30.7.08

DIÁRIO do Astronauta: 29 de Julho

Saturno, 29 de Julho

A escuridão inevitável. O casarão é antigo. A madeira carunchosa. As paredes a descascar. O tecto a ceder. Os rostos concentrados no ecrã aceso. Embrulhados no negro da noite. Os corpos inclinados sobre as mesas. Cada um espera, lentamente, o momento da fuga. Encolhem-se nas cadeiras. Aninham as pernas por entre os braços. No dia seguinte, não conseguem sair até o corredor estar em silêncio. Espreitam primeiro. Depois dão um passo para fora. Há uma das portas que dá para um armazém. Empilham-se gaiolas. Umas em cima de outras. Cada uma com um homem lá dentro. Mal se percebe o que dizem. Mas deixam escapar a voz interior. E a cada som que pronunciam, desenham-se no ar as imagens de quem são.
Amigos, estou de volta ao jardim, onde me entretenho nos dias monótonos. Por aqui deixo descair o olhar em direcção ao sono profundo. E assim, nos olhos fechados, vejo-vos a todos nessa escuridão inevitável.
Os homens dentro das gaiolas. Hoje é dia de nostalgia, e percorro esses corredores negros, até aceder a essa divisão onde estão aprisionados. A Susana Paiva que pisca um sorriso fotográfico, por entre silhuetas de sombras que interrompem o azul do céu. Ao lado dela, a Lena Pardal dos Santos. Nome apropriado. É a pardal mais popular de entre os homens (seria mais adequado com H maiúsculo) neste quarto. Todos a conhecem, por isso mal sai à rua em Montemor, a pardal-mãe repete os cumprimentos – bom dia, bom dia, bom dia – e todos os outros que, a cada novo ano, por aqui passam, vão mandando cartas, de lá daquelas lonjuras para onde desaparecem.
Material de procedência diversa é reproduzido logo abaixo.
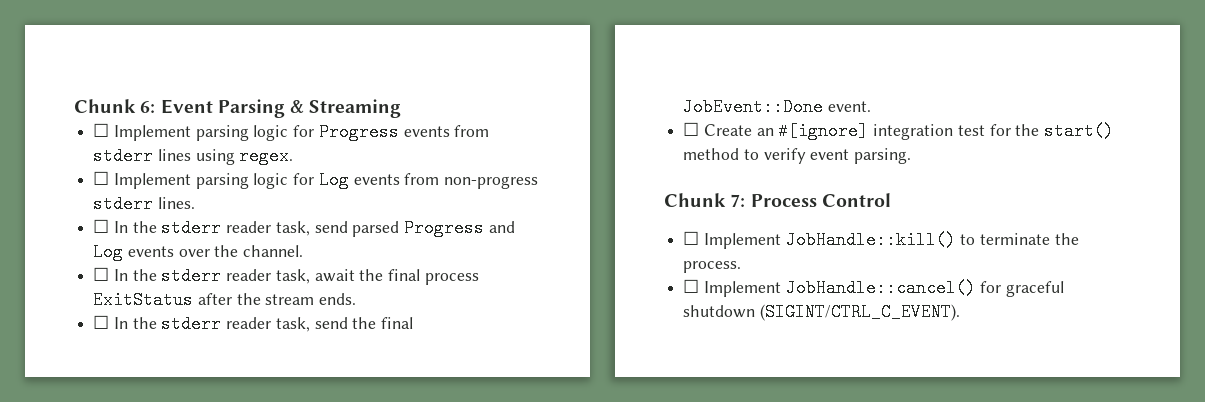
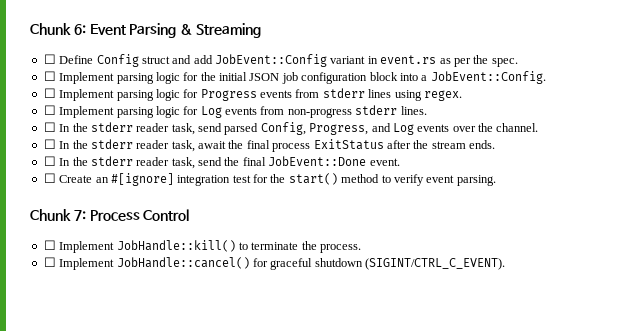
+ ☐ Define Config struct and add JobEvent::Config variant in event.rs as per the spec.
+ ☐ Implement parsing logic for the initial JSON job configuration block into a JobEvent::Config.
- ☐ In the stderr reader task, send parsed Progress and Log events over the channel.
+ ☐ In the stderr reader task, send parsed Config, Progress, and Log events over the channel.

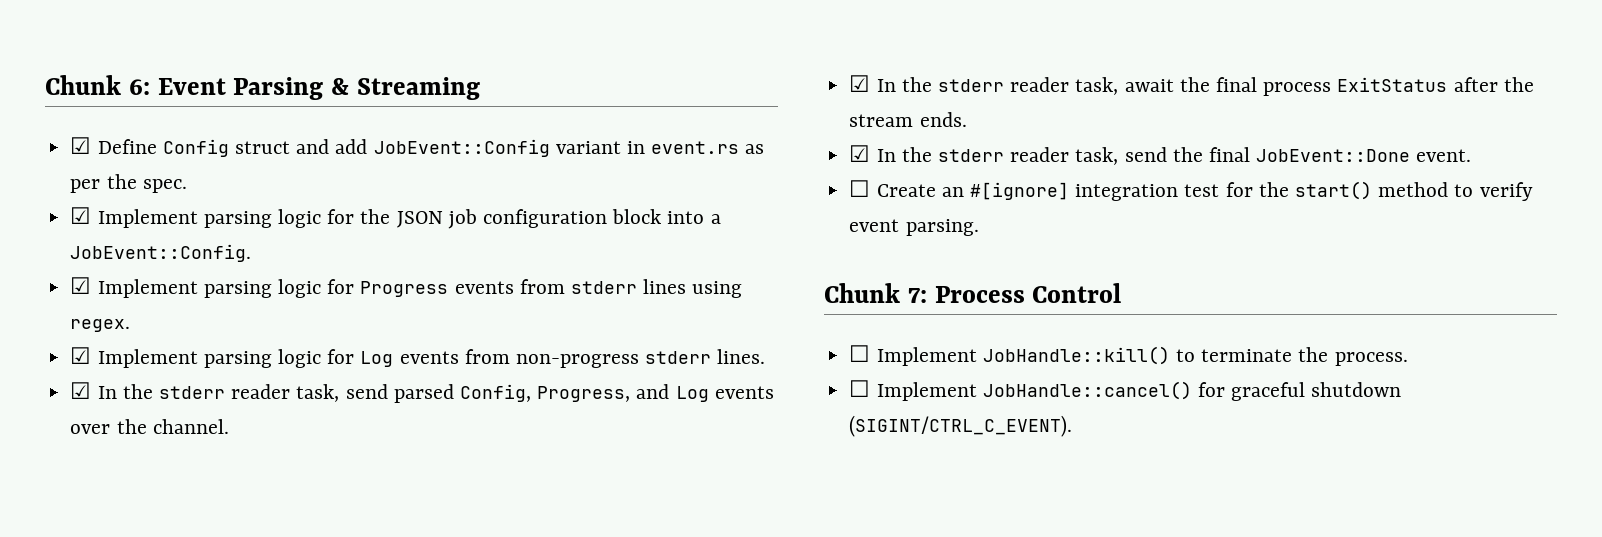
- ☐ Define Config struct and add JobEvent::Config variant in event.rs as per the spec.
+ ☑ Define Config struct and add JobEvent::Config variant in event.rs as per the spec.
- ☐ Implement parsing logic for the initial JSON job configuration block into a JobEvent::Config.
+ ☑ Implement parsing logic for the JSON job configuration block into a JobEvent::Config.
- ☐ Implement parsing logic for Progress events from stderr lines using regex.
+ ☑ Implement parsing logic for Progress events from stderr lines using regex.
- ☐ Implement parsing logic for Log events from non-progress stderr lines.
+ ☑ Implement parsing logic for Log events from non-progress stderr lines.
- ☐ In the stderr reader task, send parsed Config, Progress, and Log events over the channel.
+ ☑ In the stderr reader task, send parsed Config, Progress, and Log events over the channel.
- ☐ In the stderr reader task, await the final process ExitStatus after the stream ends.
+ ☑ In the stderr reader task, await the final process ExitStatus after the stream ends.
- ☐ In the stderr reader task, send the final JobEvent::Done event.
+ ☑ In the stderr reader task, send the final JobEvent::Done event.

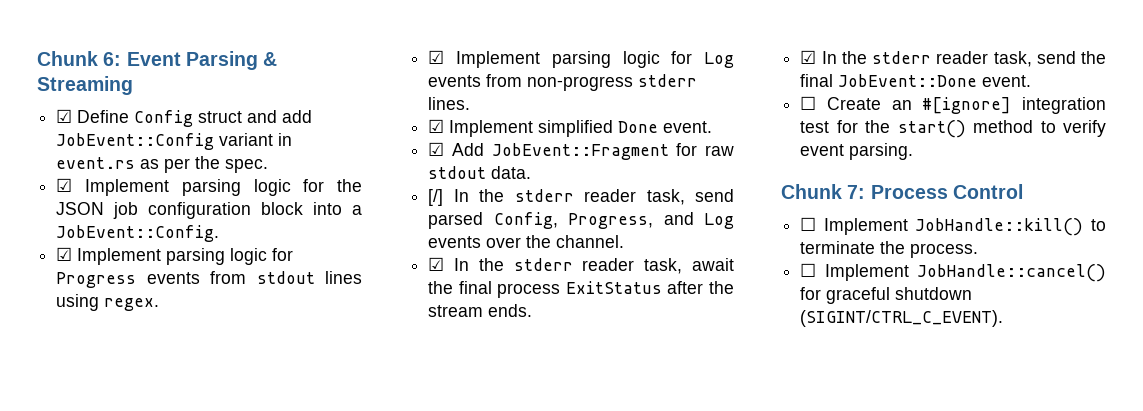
- ☑ Implement parsing logic for Progress events from stderr lines using regex.
+ ☑ Implement parsing logic for Progress events from stdout lines using regex.
- ☑ In the stderr reader task, send parsed Config, Progress, and Log events over the channel.
+ ☑ Implement simplified Done event.
+ ☑ Add JobEvent::Fragment for raw stdout data.
+ [/] In the stderr reader task, send parsed Config, Progress, and Log events over the channel.

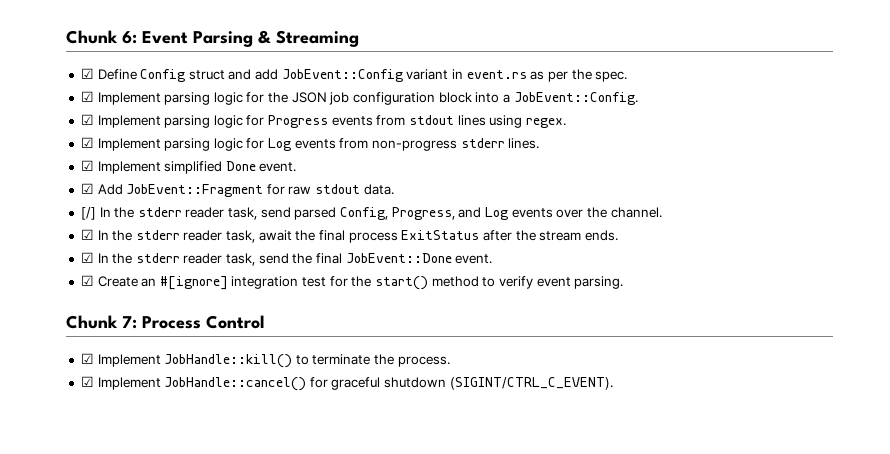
- ☐ Create an #[ignore] integration test for the start() method to verify event parsing.
+ ☑ Create an #[ignore] integration test for the start() method to verify event parsing.
- ☐ Implement JobHandle::kill() to terminate the process.
+ ☑ Implement JobHandle::kill() to terminate the process.
- ☐ Implement JobHandle::cancel() for graceful shutdown (SIGINT/CTRL_C_EVENT).
+ ☑ Implement JobHandle::cancel() for graceful shutdown (SIGINT/CTRL_C_EVENT).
O Armando Valente canta baixinho, conta histórias num sussurro. Mal se percebe o que diz. Mas todos em seu redor baixam o volume e aproximam a orelha para se escutarem e o ambiente torna-se mais tranquilo. Até que irrompe em exaltação, e agitam-se os movimentos de todos em seu redor. Nem o Patinho, na serenidade apaziguadora, consegue repor o temperamento terno da conversa. O Vasco Neves bem queria escapar-se, regressar ao andamento habitual, de um lado para o outro, visto sempre de passagem, em direcção a uma das salas de espectáculo. Mas as gaiolas não permitem o movimento e tem de esperar. Ficar ali, fechado, como os outros. São relações de família, há anos que andam nisto. Nestas coisas do teatro. Alguns vivem no sangue a herança dos quem existiu antes deles, como o discreto Daniel Verdades, filho do mestre Verdades. Mesmo ali angaiolado, há que prestar homenagem. O Hugo bem que queria ter a pedalada do pai e partir de bicicleta para Barcelona. Não pode ser! Também está engaiolado.
Amigos, hoje sinto-me rejuvenescido. Às vezes acontece. Imagino coisas. Isto dos anos que passam e das pessoas que se conhecem e partilham projectos comuns há muito tempo, tem muito que se lhe diga. Como manter essa curiosidade? Como manter essa disponibilidade? Como continuar a fazer perguntas? Como não ceder a pressões? Como dar espaço para escutar o outro? Como renunciar ao que é mais fácil? Como não acomodar? Como arriscar ao ponto de talvez perder tudo para pôr a hipótese de redescobrir algo que esquecemos? Como imaginar um novo ano como se fosse o primeiro? Como voltar a ser livre?
Imaginei as gaiolas com os homens lá dentro e pensei que ainda voam, e sabem voar, mas que às vezes fechamo-nos em gaiolas apenas porque esquecemos que também temos asas. Somos feitos de matéria de cadáver, como dizia a Angélica Liddell, mas somos também feitos da matéria dos sonhos.